Ari: Yes, absolutely. When you said resilience a minute ago, do you conceptualize that largely as the result of good nutrition, or is resilience the result of other things as well?
Dr. Kaplan: Well, you don’t ask me to rank things anymore. You now know I’m [inaudible 00:23:49] do it. [chuckles] I will simply acknowledge, good grief, you can have all the best nutrition in the world, but if you have drug addiction, abuse, family violence, you’ve got a lot to be resilient to. My husband sometimes says I’m not a real psychologist and I’m not. I always say I’ve never helped people. I just study. I’m fortunate to study something that helps. Anyway, I acknowledge the importance of psychosocial factors. I know how important they are, but again, you can’t utilize those things unless you’re able to sleep well, which we know is affected by our nutrient intake.
If you can’t self-regulate your emotions, which is the primary most thematic change we see in people who improve their nutrition, that self-regulation. Think of it as the foundation, okay?
Ari: Yes. You said in the book that the right nutritional approach could cut society’s mental healthcare budget by 90%, so is it accurate to say that most of these mental health issues are coming from poor nutrition if that’s the case?
Dr. Kaplan: No. I think there’s a little leap in your logic there. The [inaudible 00:25:25] percent is based on some cases that we studied and we brought health economists in to evaluate the cost of their mental health treatment. Well, one was that boy I was telling you about Andrew, a health economist pulled the cost of treating him as an inpatient for six months, and then the cost of treating him as an outpatient with micronutrients in the immediate following six months, even though it took longer than six months for his hallucinations to go away completely, he had improved a great deal. That was 97% savings of our healthcare budget.

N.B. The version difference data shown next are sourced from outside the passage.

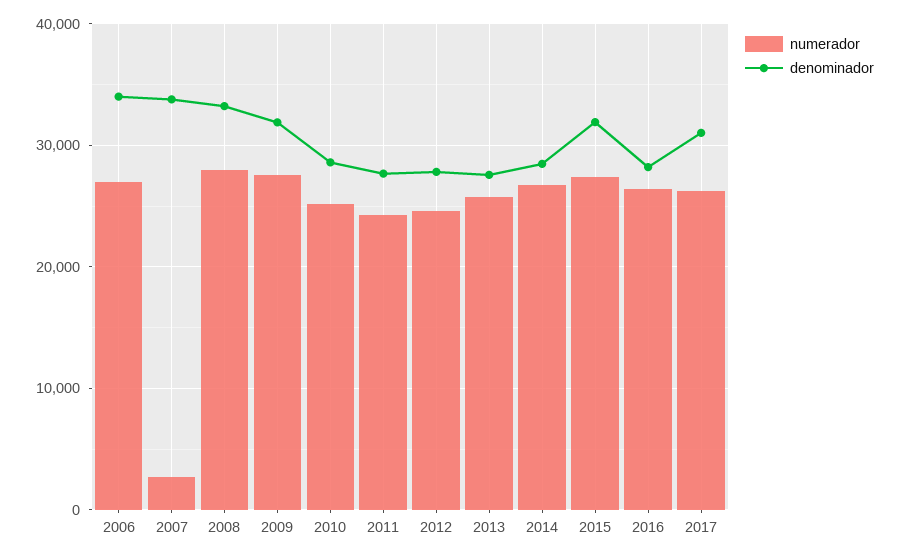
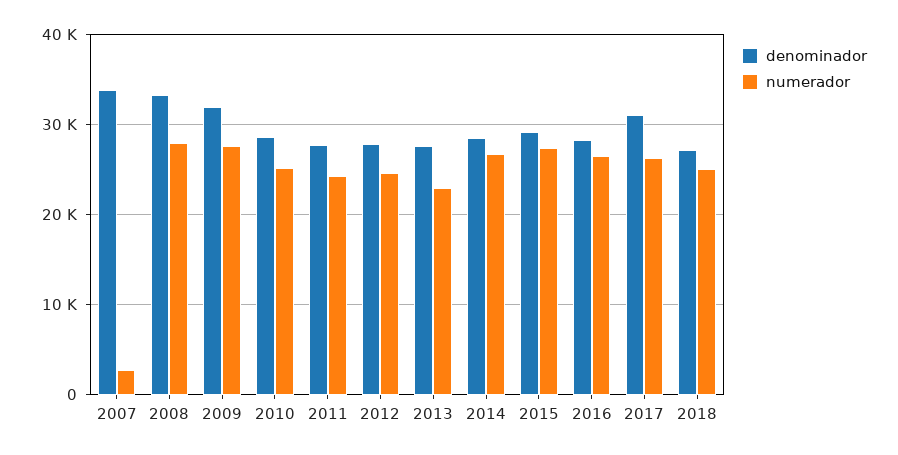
numerador, 2006: 27000 -> none
denominador, 2006: 34000 -> none
numerador, 2013: 26000 -> 23000
denominador, 2015: 32000 -> 29000
denominador, 2018: none -> 27000
numerador, 2018: none -> 25000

We published another woman who had lived in three different provinces, and we had another 10 years, and again, it was over 90% savings. We don’t have enough of that information yet. We also know, though from one of the Australian studies, people who changed the way they eat actually can save like 20% food budget by [inaudible 00:26:27] instead of ultra-processed chemicals. Everyone’s shocked that, well, I eat from the vending machine because it’s cheaper than eating real food. No. I’m not even going to count the costs to your health, but it’s only cheaper in that moment.
You’re only putting in like a buck and a half or something and you can’t spend that in a grocery store, but if you add up what you’re spending for a week, you will save money if you learn to cook with whole foods. Sorry, that was a little beyond what you were asking in terms of healthcare costs, but it’s a cost, it’s very relevant.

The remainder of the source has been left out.